» **REQUIREMENT**:
The lines to return are the one containing "- Frid 10.00-3.00pm" and all that follow it in the entries below, duplicated exactly and nothing else.

------ DATA SHOWN

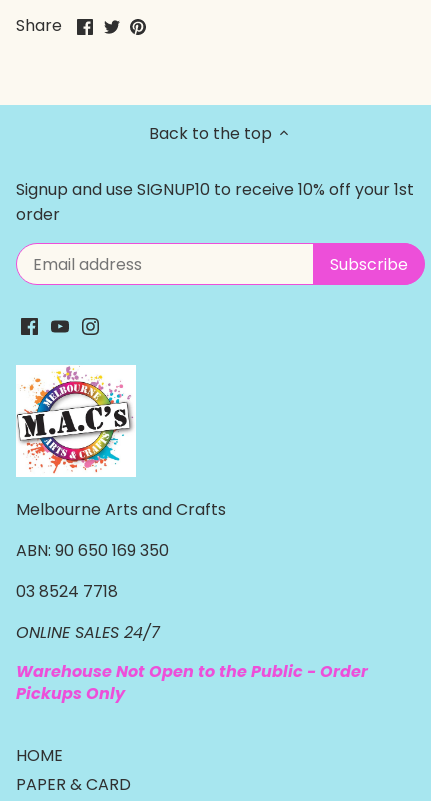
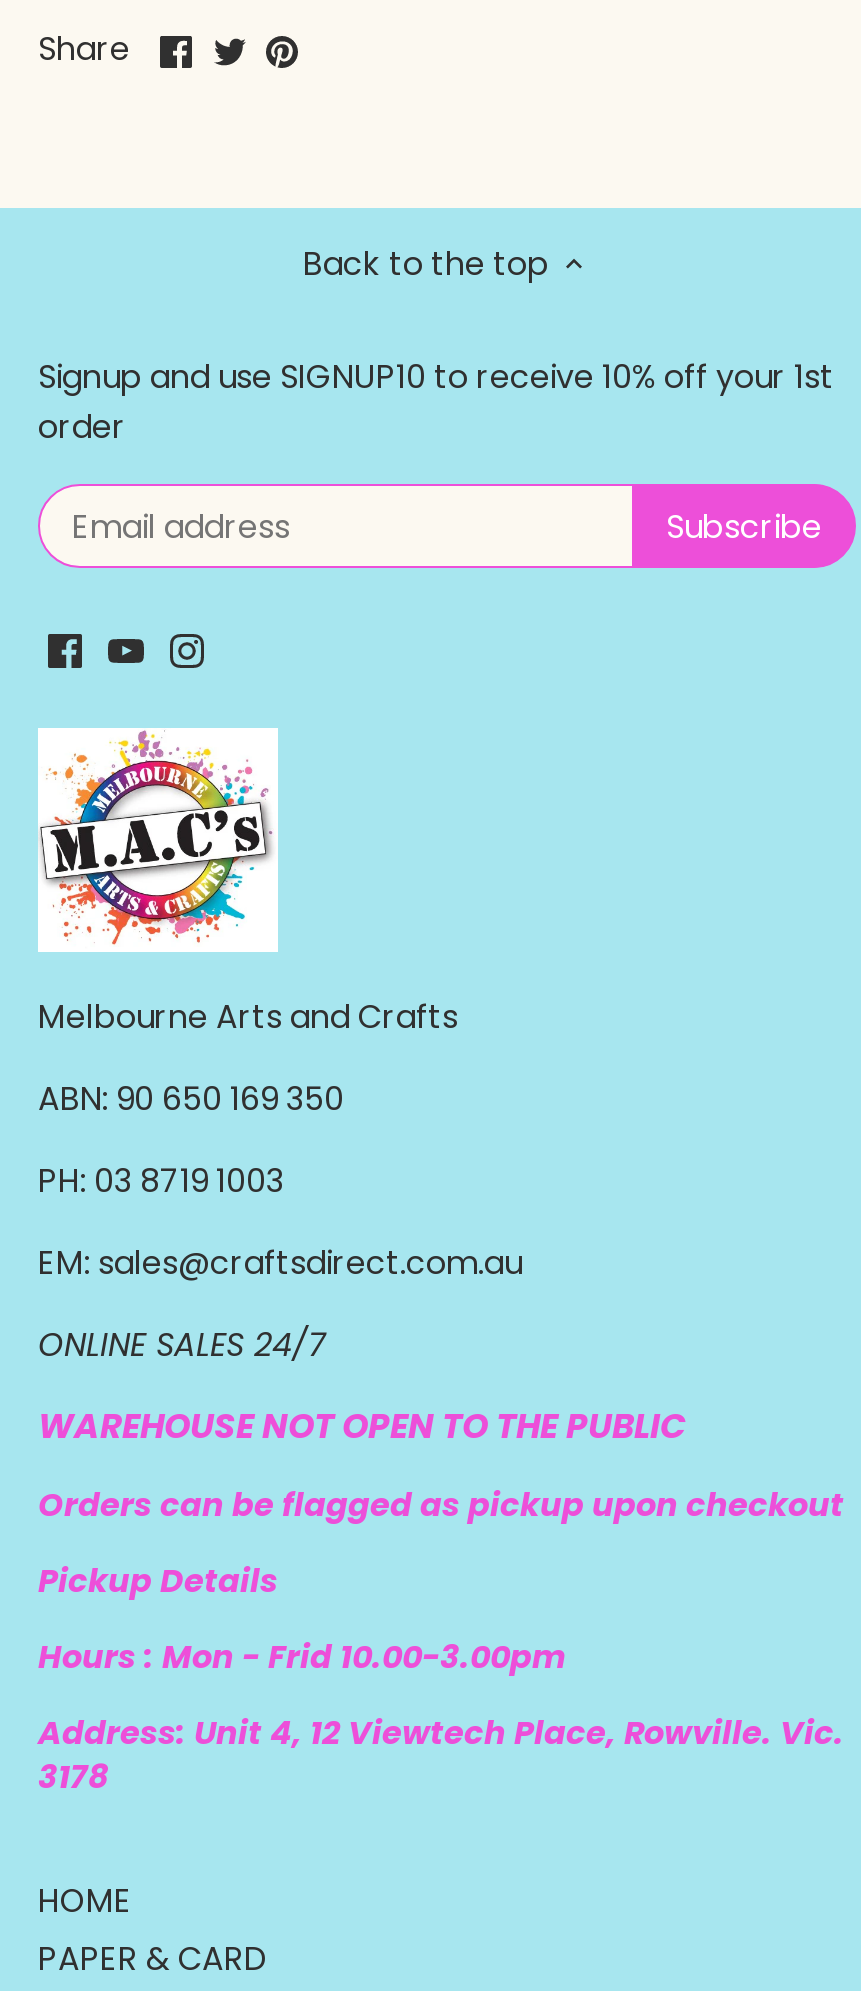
- 03 8524 7718
+ PH: 03 8719 1003
+ EM: sales@craftsdirect.com.au

- Warehouse Not Open to the Public - Order
- Pickups Only
+ WAREHOUSE NOT OPEN TO THE PUBLIC
+ Orders can be flagged as pickup upon checkout
+ Pickup Details
+ Hours : Mon - Frid 10.00-3.00pm
+ Address: Unit 4, 12 Viewtech Place, Rowville. Vic.
+ 3178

------------

» **REPLY**:
+ Hours : Mon - Frid 10.00-3.00pm
+ Address: Unit 4, 12 Viewtech Place, Rowville. Vic.
+ 3178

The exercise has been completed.